Data to use
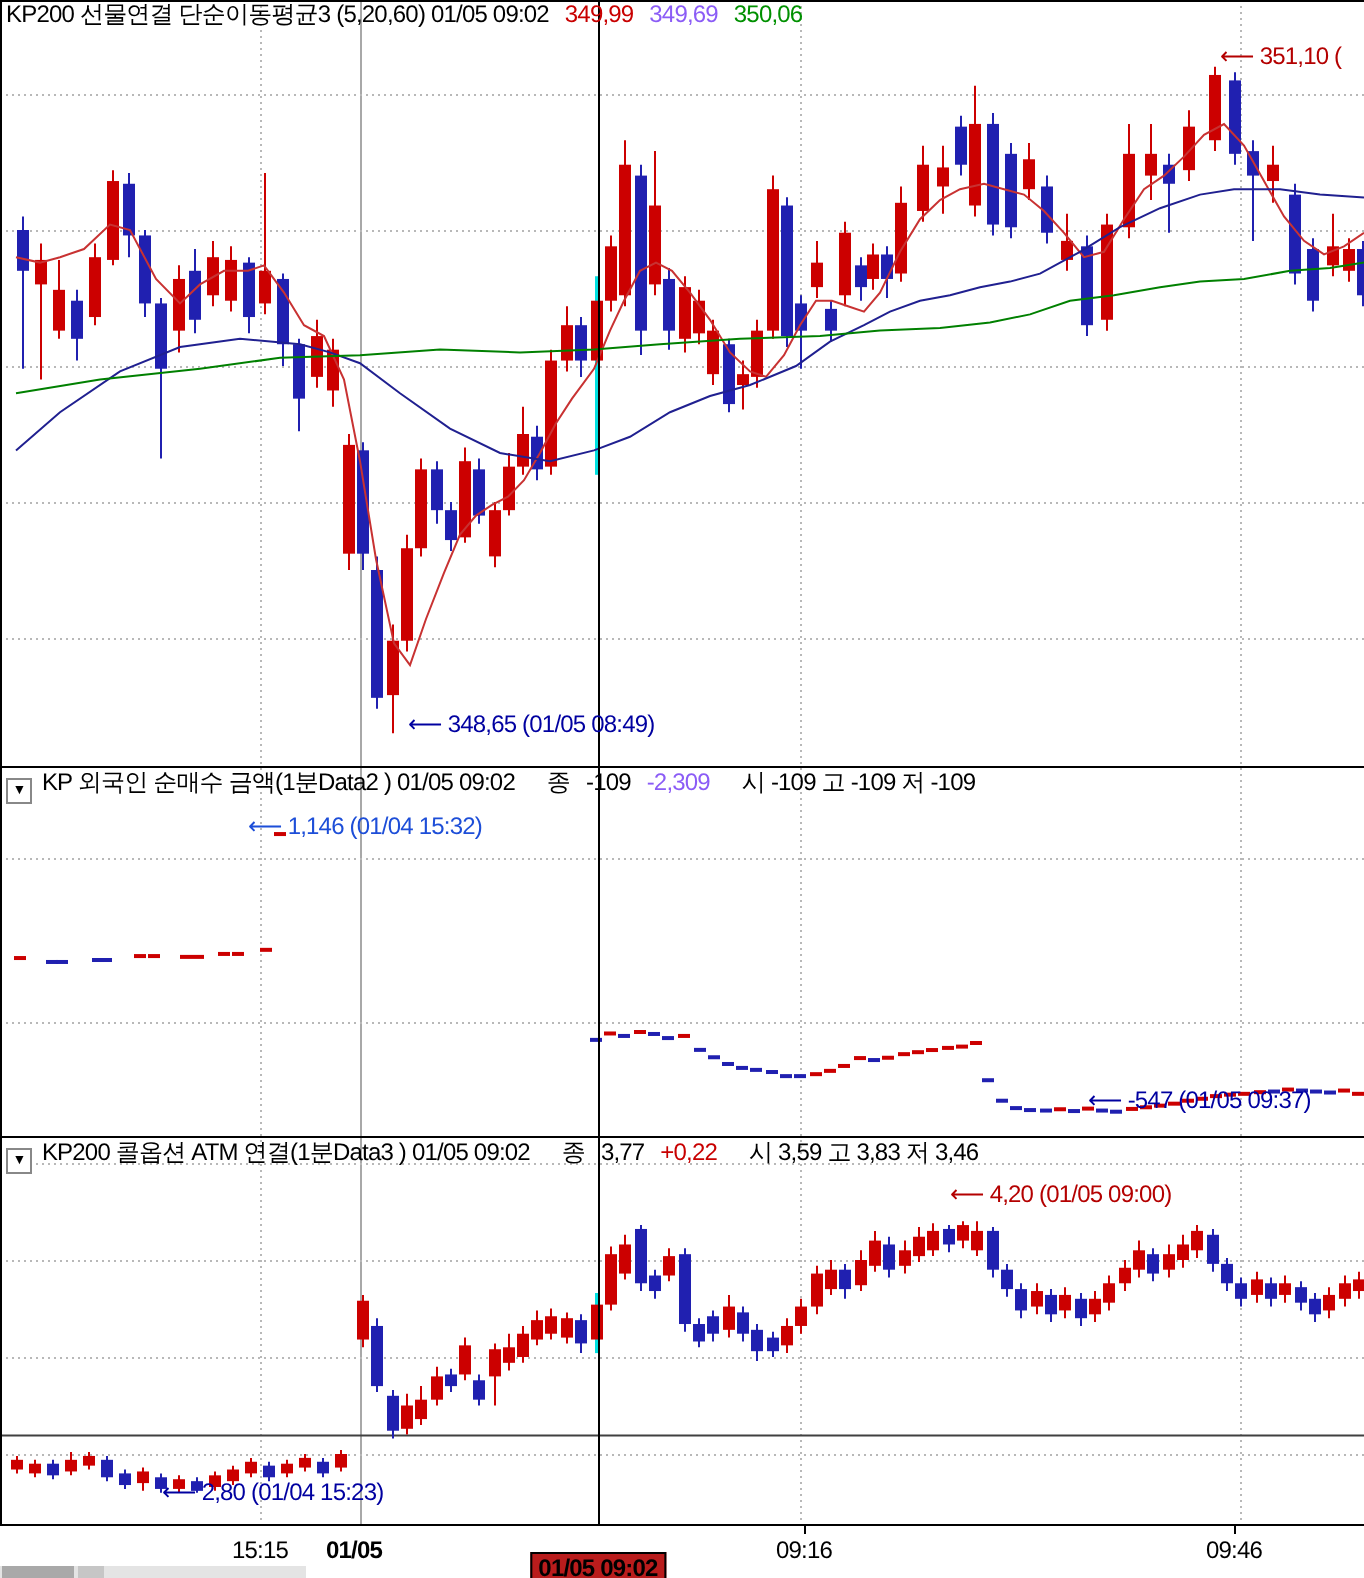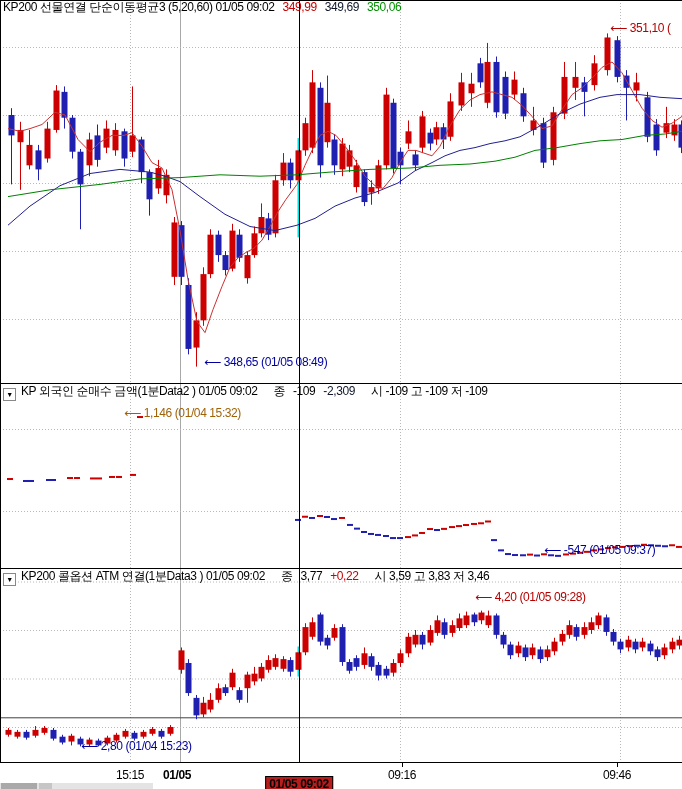--- a/index.html
+++ b/index.html
@@ -4,21 +4,21 @@
 <style>
   html,body{margin:0;padding:0;background:#fff;}
   .screen{position:relative;width:682px;height:789px;background:#fff;overflow:hidden;
           font-family:"Liberation Sans","DejaVu Sans",sans-serif;font-size:12px;color:#000;}
   #chart-svg{position:absolute;left:0;top:0;}
   .hdr{position:absolute;left:3px;white-space:nowrap;letter-spacing:-0.4px;line-height:13px;}
   .hdr .t{color:#000;}
   .hdr .gap{margin-left:13px;}
   .hdr .sgap{margin-left:5px;}
   .red{color:#c80000;}
-  .blue{color:#0f172a;text-align:center;}
+  .blue{color:#8b5cf6;text-align:center;}
   .green{color:#009000;}
   .tri{display:inline-block;width:11px;height:11px;border:1px solid #888;background:#fff;
        font-size:7px;line-height:11px;text-align:center;color:#000;vertical-align:-2px;margin-right:2px;}
   .ann{position:absolute;white-space:nowrap;line-height:13px;letter-spacing:-0.4px;}
   .ann .arr{margin-right:3px;font-size:12px;}
   #axis{position:absolute;left:0;top:762px;width:682px;height:21px;background:#fff;border-top:1px solid #000;}
   .ax{position:absolute;top:5px;transform:translateX(-50%);white-space:nowrap;letter-spacing:-0.4px;}
   .ax.bold{font-weight:bold;}
   .ax.boxed{border:1px solid #000;background:#b91c1c;padding:0 3px;font-weight:bold;top:13px;}
   .tick{position:absolute;top:0;width:1px;height:4px;background:#000;}
@@ -498,17 +498,17 @@
       <div class="tick" style="left: 402px;"></div>
       <div class="tick" style="left: 617px;"></div>
     </div>
 
   <div id="sb">
     <div class="th1"></div>
     <div class="th2"></div>
   </div>
 <div class="ann" style="left: 610px; top: 22px; color: rgb(180, 0, 0);"><span class="arr">⟵</span><span>351,10 (</span></div>
     <div class="ann" style="left: 204px; top: 356px; color: rgb(0, 0, 160);"><span class="arr">⟵</span><span>348,65 (01/05 08:49)</span></div>
-    <div class="ann" style="left: 124px; top: 407px; color: #a16207;"><span class="arr">⟵</span><span>1,146 (01/04 15:32)</span></div>
+    <div class="ann" style="left: 124px; top: 407px; color: #1d4ed8;"><span class="arr">⟵</span><span>1,146 (01/04 15:32)</span></div>
     <div class="ann" style="left: 544px; top: 544px; color: rgb(0, 0, 160);"><span class="arr">⟵</span><span>-547 (01/05 09:37)</span></div>
-    <div class="ann" style="left: 475px; top: 591px; color: rgb(180, 0, 0);"><span class="arr">⟵</span><span>4,20 (01/05 09:28)</span></div>
+    <div class="ann" style="left: 475px; top: 591px; color: rgb(180, 0, 0);"><span class="arr">⟵</span><span>4,20 (01/05 09:00)</span></div>
     <div class="ann" style="left: 81px; top: 740px; color: rgb(0, 0, 160);"><span class="arr">⟵</span><span>2,80 (01/04 15:23)</span></div>
   </div>
 
 </body></html>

Task to carry out
Work out how many lines in the data contain "center" and state that number with nothing added.

Written response
3